Dealing with sabotage?

Rheatheylia
Rheatheylia Posts: 53 Member
I am so freaking sick of dealing with people who seem like they want to sabotage my health and fitness goals. You know, the person who says you need to stop loosing weight, the person who practically shoves the cake down your throat (or cries cause you don't want to try it), the person who says you should stop being healthy because it makes them feel bad about being unhealthy. How do you guys deal with these people?!

My worst saboteur is my sister, I just can't deal with her right now. I can't tell her off because she's "sensitive" and I can't avoid her because, dang it, I love her.

I've really tried to change my life recently. I've been incredibly unhealthy (living on my diet of candy and pasta) and constantly sick my whole life, I'm pretty much the definition of "skinny fat": BMI of 22 and body fat of 33%. I've been eating better recently, exercising, and generally feeling awesome. Whenever I try to talk about how awesome I've been feeling (or making healthy choices around her) she hits me with this horrible backlash which usually takes one of two forms.

1. She cries. I'm hurting her: she's scared for my health because I'm counting cals and not wolfing down some pie. Or I'm hurting her by making her feel bad about her own health choices. This also includes buying me food/candy and then pouting when I don't eat it (luckily doesn't happen so often now we're married and in separate houses)

2. She yells. I don't know what I'm talking about, I'm wrong, I'm making bad health decisions, and I'm not listening to her. The yelling usually takes the form of some horrible misinformation like "it's impossible to get fat on natural foods" or "it's cruel to eat sprouts, they're baby plants who never got the chance to live!" (seriously, she got really mad at me for talking about eating sprouts today, I thought she was kidding...)

Sorry for the super long post, I'm just at my wits end with her. Is there anyone else out there dealing with a similar situation?

Replies

  • Fayve
    Fayve Posts: 406 Member
    Wow, this echoes the relationship with my own sister almost word for word. For me, it just got better with time. It took a long time for her to accept that I wasn't the mirror image of herself. It hurts to not be able to inspire her to live a healthier lifestyle, but that's not a choice I can make for her. We live in different towns so I guess it's not 100% the same, but I really understand what you're going through!
  • GeneaCindy
    GeneaCindy Posts: 148 Member
    Agree to disagree. Tell her you don't want to talk about it - and don't share info that is likely to make her go off. I know it is hard, but I am in a place where I am losing and my sister is not. She is supportive, but I know she feels bad, so I just don't share a lot with her now. It's obvious that I am losing, so I don't want her to feel like I am rubbing her nose in it by talking about it. Sounds like your sister may just be a bit envious. Don't let her thwart your efforts to be healthy. Talk with your MFP friends about your goals - we are here to support you!

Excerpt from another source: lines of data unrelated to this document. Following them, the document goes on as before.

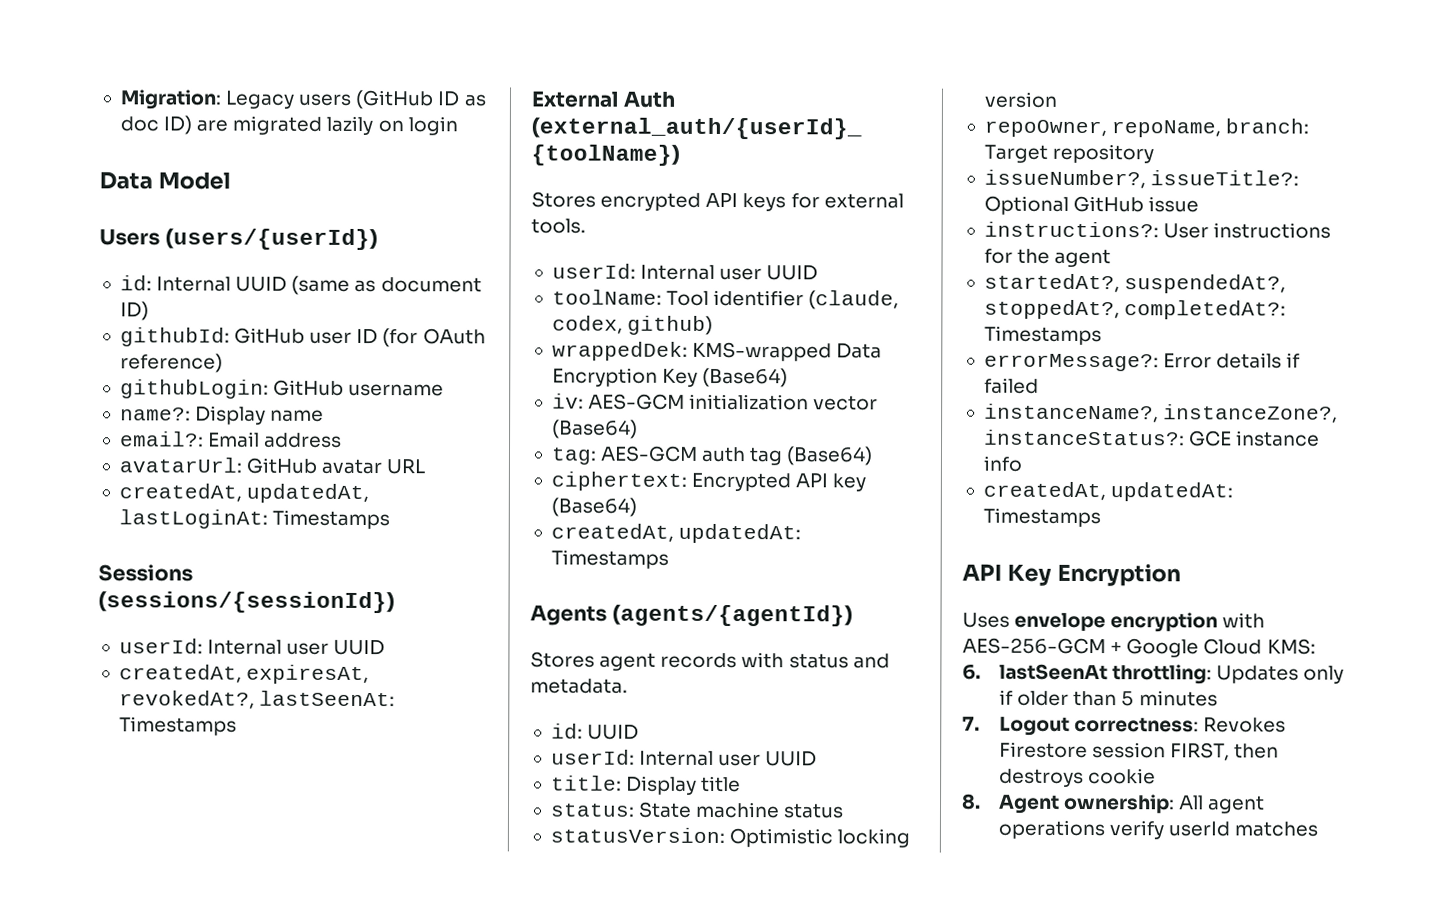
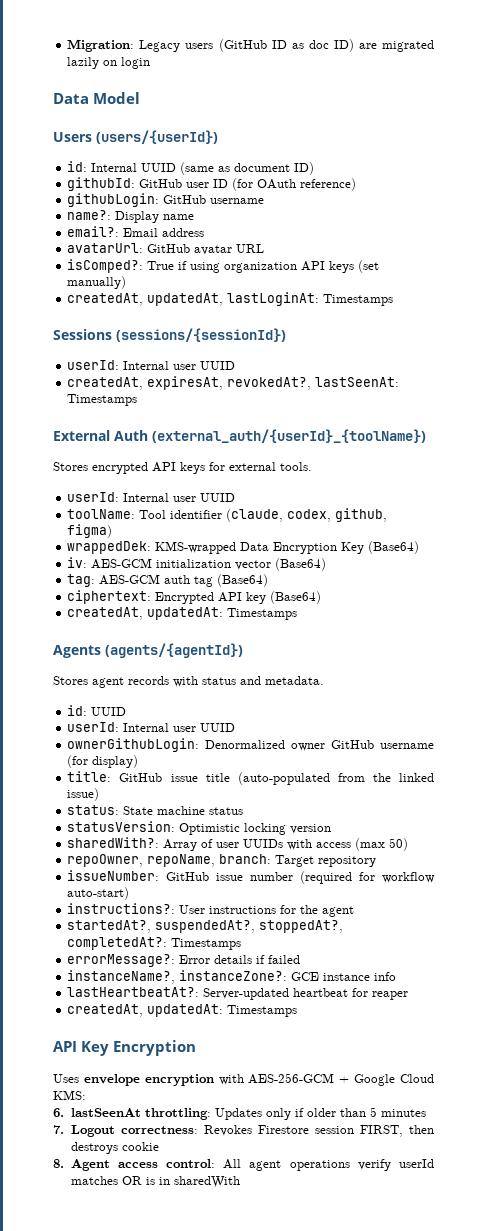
+ isComped?: True if using organization API keys (set manually)
- toolName: Tool identifier (claude, codex, github)
+ toolName: Tool identifier (claude, codex, github, figma)
+ ownerGithubLogin: Denormalized owner GitHub username (for display)
- title: Display title
+ title: GitHub issue title (auto-populated from the linked issue)
+ sharedWith?: Array of user UUIDs with access (max 50)
- issueNumber?, issueTitle?: Optional GitHub issue
+ issueNumber: GitHub issue number (required for workflow auto-start)
- instanceName?, instanceZone?, instanceStatus?: GCE instance info
+ instanceName?, instanceZone?: GCE instance info
+ lastHeartbeatAt?: Server-updated heartbeat for reaper
- 8. Agent ownership: All agent operations verify userId matches
+ 8. Agent access control: All agent operations verify userId matches OR is in sharedWith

    P.S. If she cries when you don't eat the crap she gives you, that's ok. I learned after having to send my kid to his room that no one ever dies from crying :)
  • Qarol
    Qarol Posts: 6,171 Member
    I'm sorry...I don't know anyone like this. I wouldn't tolerate either form of behavior from anyone.
  • ilookthetype
    ilookthetype Posts: 3,021 Member
    Does she eat veal or eggs?
  • supertracylynn
    supertracylynn Posts: 1,338 Member
    I learned after having to send my kid to his room that no one ever dies from crying :)

    THIS.
  • floweringcurrant
    floweringcurrant Posts: 112 Member
    I think it is really okay to set a boundary for yourself! I have dealt with this same type of situation multiple times, but not to that extreme extent. At one point I just said "you know what, I really value your opinion and your place in my life, I hear what you are saying and I hear your concerns. At the same time, I am taking care of myself, I feel great, and I am not willing to talk about it/argue about it anymore."

    If your sister, or who ever else confronts you like that, cannot handle that, that is not your problem, it's theirs! There is only so much responsibility you can try to take when it comes to other people. The people in your life need to know that, while you value their concern and opinion, you are not going to allow them to manipulate and guilt trip you.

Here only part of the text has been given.